”Hengki Pengki” Berujung Korupsi
Kemendagri mencatat, calon kepala daerah mengeluarkan modal Rp 20 miliar-Rp 100 miliar untuk mengikuti pilkada. Sementara temuan KPK menunjukkan, 82 persen peserta Pilkada 2015 didukung oleh sponsor.
Sudah menjadi rahasia umum, untuk menjadi kepala daerah atau wakil kepala daerah tak cukup bermodalkan nyali, kecerdasan, atau pengalaman saja. Perlu biaya yang tidak sedikit untuk dapat mengikuti dan memenangi pemilihan kepala daerah. Bukan hanya biaya operasional dan kampanye, para calon kepala daerah-calon wakil kepala daerah juga terkadang harus merogoh kocek untuk membayar ”ongkos perahu” kepada partai politik.
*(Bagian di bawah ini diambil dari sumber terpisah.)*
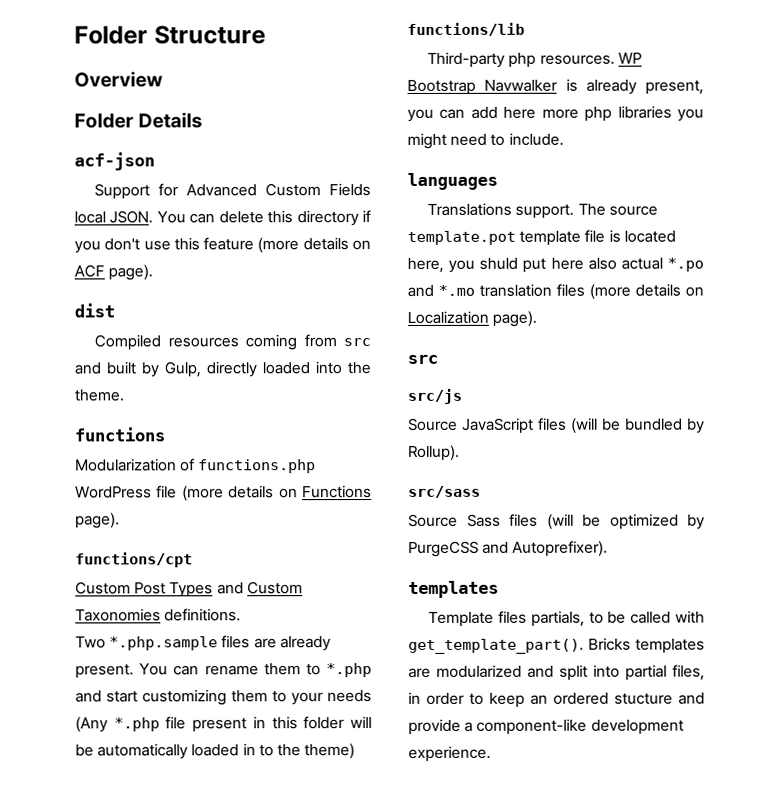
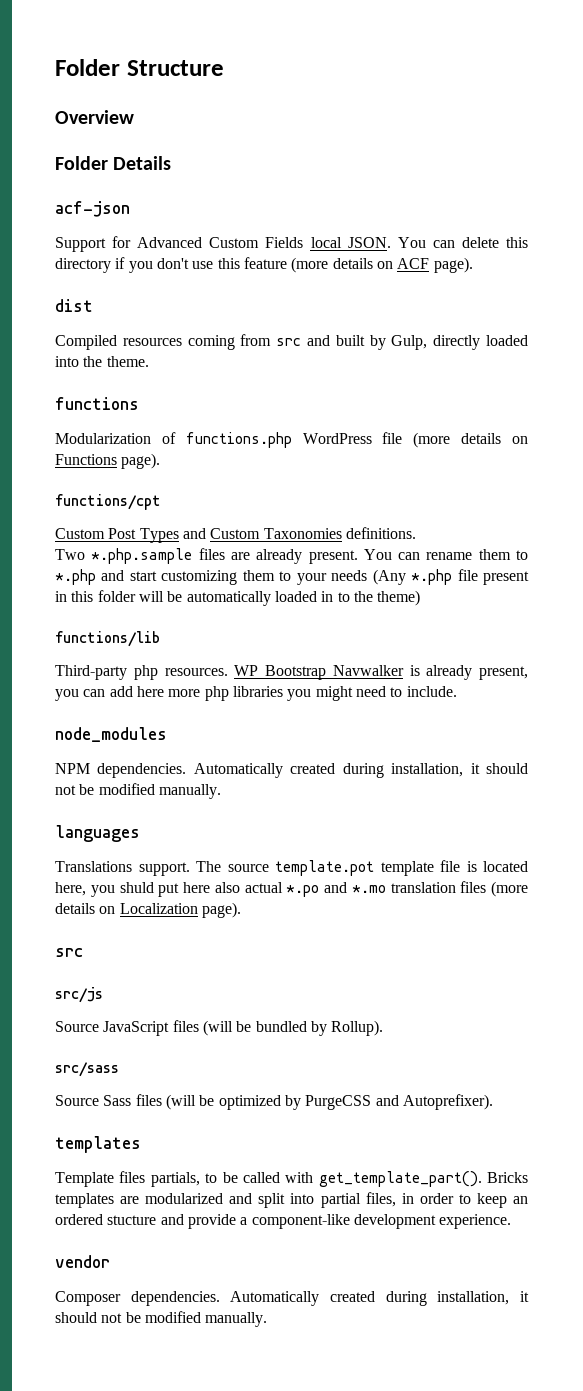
+ node_modules
+ NPM dependencies. Automatically created during installation, it should not be modified manually.
+ vendor
+ Composer dependencies. Automatically created during installation, it should not be modified manually.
Alhasil, untuk memenuhi biaya pemilihan kepala daerah (pilkada), mereka harus mencari sumber pendanaan, termasuk berutang kepada para pengusaha. Mereka tak sadar, utang itu kelak harus dilunasi, bahkan dengan cara korupsi atau kompensasi lain, seperti pemberian izin tambang serta proyek pengadaan barang dan jasa.